How do I save scraped data to Google Sheets with n8n?
Saving scraped data directly to Google Sheets is one of the most common use cases for n8n automation workflows. This integration allows you to collect data from websites and automatically populate spreadsheets for analysis, reporting, or sharing with your team.
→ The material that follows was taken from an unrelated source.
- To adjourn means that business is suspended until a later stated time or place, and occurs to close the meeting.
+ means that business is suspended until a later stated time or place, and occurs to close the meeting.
In this guide, we'll walk through the complete process of setting up a web scraping workflow that saves data to Google Sheets.
Prerequisites
Before you begin, make sure you have:
- An n8n instance running (cloud or self-hosted)
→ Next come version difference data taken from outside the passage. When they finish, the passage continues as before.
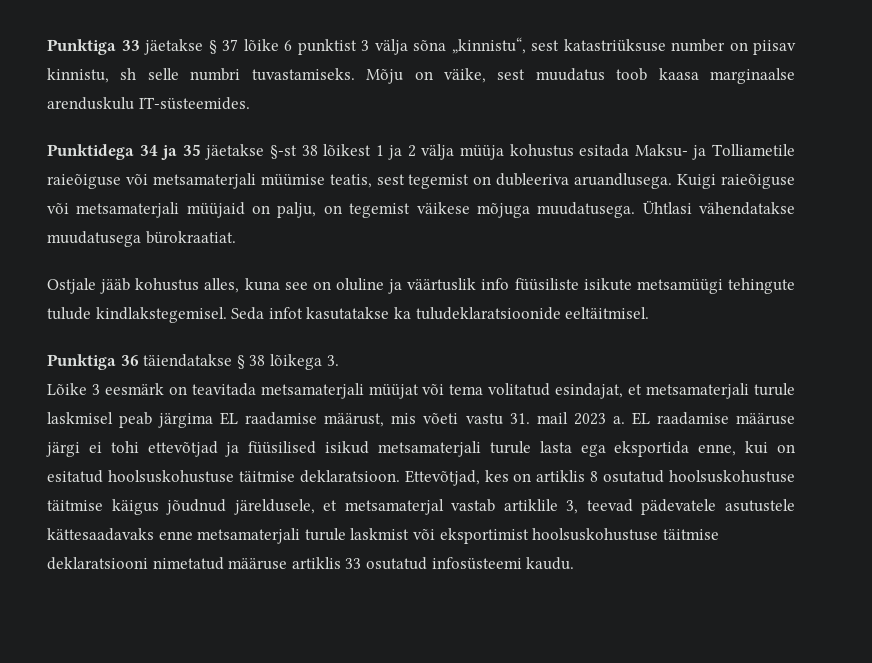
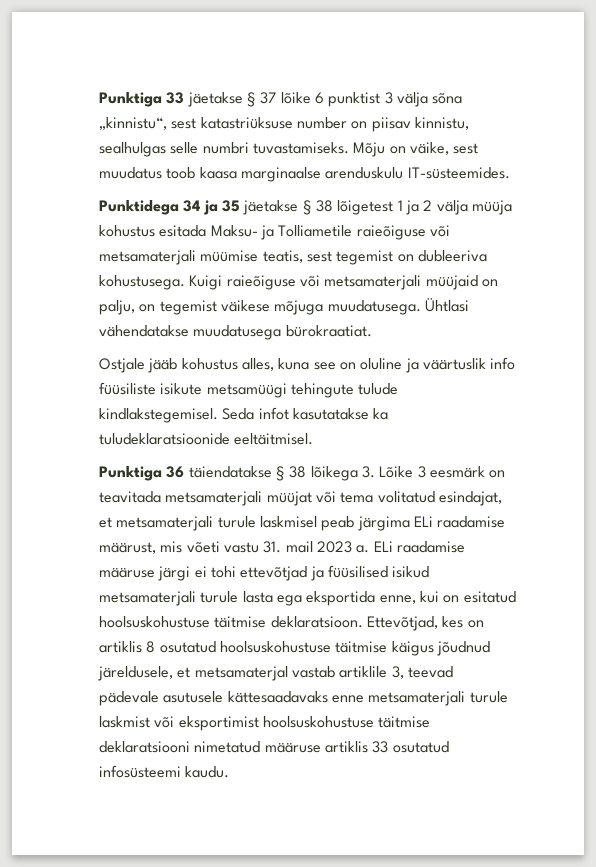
- Punktiga 33 jäetakse § 37 lõike 6 punktist 3 välja sõna „kinnistu“, sest katastriüksuse number on piisav kinnistu, sh selle numbri tuvastamiseks.
+ Punktiga 33 jäetakse § 37 lõike 6 punktist 3 välja sõna „kinnistu“, sest katastriüksuse number on piisav kinnistu, sealhulgas selle numbri tuvastamiseks.
- Punktidega 34 ja 35 jäetakse §-st 38 lõikest 1 ja 2 välja müüja kohustus esitada Maksu- ja Tolliametile raieõiguse või metsamaterjali müümise teatis, sest tegemist on dubleeriva aruandlusega.
+ Punktidega 34 ja 35 jäetakse § 38 lõigetest 1 ja 2 välja müüja kohustus esitada Maksu- ja Tolliametile raieõiguse või metsamaterjali müümise teatis, sest tegemist on dubleeriva kohustusega.
- Punktiga 36 täiendatakse § 38 lõikega 3.
- Lõike 3 eesmärk on teavitada metsamaterjali müüjat või tema volitatud esindajat, et metsamaterjali turule laskmisel peab järgima EL raadamise määrust, mis võeti vastu 31. mail 2023 a.
+ Punktiga 36 täiendatakse § 38 lõikega 3. Lõike 3 eesmärk on teavitada metsamaterjali müüjat või tema volitatud esindajat, et metsamaterjali turule laskmisel peab järgima ELi raadamise määrust, mis võeti vastu 31. mail 2023 a.
- EL raadamise määruse järgi ei tohi ettevõtjad ja füüsilised isikud metsamaterjali turule lasta ega eksportida enne, kui on esitatud hoolsuskohustuse täitmise deklaratsioon.
+ ELi raadamise määruse järgi ei tohi ettevõtjad ja füüsilised isikud metsamaterjali turule lasta ega eksportida enne, kui on esitatud hoolsuskohustuse täitmise deklaratsioon.
- Ettevõtjad, kes on artiklis 8 osutatud hoolsuskohustuse täitmise käigus jõudnud järeldusele, et metsamaterjal vastab artiklile 3, teevad pädevatele asutustele kättesaadavaks enne metsamaterjali turule laskmist või eksportimist hoolsuskohustuse täitmise deklaratsiooni nimetatud määruse artiklis 33 osutatud infosüsteemi kaudu.
+ Ettevõtjad, kes on artiklis 8 osutatud hoolsuskohustuse täitmise käigus jõudnud järeldusele, et metsamaterjal vastab artiklile 3, teevad pädevale asutusele kättesaadavaks enne metsamaterjali turule laskmist või eksportimist hoolsuskohustuse täitmise deklaratsiooni nimetatud määruse artiklis 33 osutatud infosüsteemi kaudu.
- A Google account with access to Google Sheets
- Basic understanding of n8n workflows
- The target website URL you want to scrape
Setting Up Google Sheets Authentication
First, you need to connect your Google account to n8n:
- In your n8n workflow, add a Google Sheets node
- Click on Credentials and select Create New
- Choose the authentication method:
- OAuth2 (recommended for most users)
- Service Account (for automated/production environments)
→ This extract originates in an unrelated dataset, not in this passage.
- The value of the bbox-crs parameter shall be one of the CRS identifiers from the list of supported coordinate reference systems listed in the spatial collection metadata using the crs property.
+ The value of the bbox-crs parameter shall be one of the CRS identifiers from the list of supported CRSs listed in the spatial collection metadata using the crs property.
For OAuth2 authentication:
# You'll be redirected to Google to grant permissions
# Allow n8n to access your Google Sheets
Once authenticated, you can reuse these credentials across multiple workflows.
Basic Web Scraping to Google Sheets Workflow
Here's a simple workflow structure:
- Trigger Node - Start the workflow (manual, schedule, webhook)
- HTTP Request or Code Node - Scrape the website
- Data Processing Node - Clean and format the data
- Google Sheets Node - Save to spreadsheet
Example: Scraping Product Data
Let's create a workflow that scrapes product information and saves it to Google Sheets.
Step 1: HTTP Request Node
Configure the HTTP Request node to fetch the webpage:
// HTTP Request Node Configuration
{
"method": "GET",
"url": "https://example.com/products",
"options": {
"headers": {
"User-Agent": "Mozilla/5.0 (Windows NT 10.0; Win64; x64) AppleWebKit/537.36"
}
}
}
Step 2: Code Node for Data Extraction
Use the Code node to parse HTML and extract data:
// Extract data using Cheerio (built into n8n)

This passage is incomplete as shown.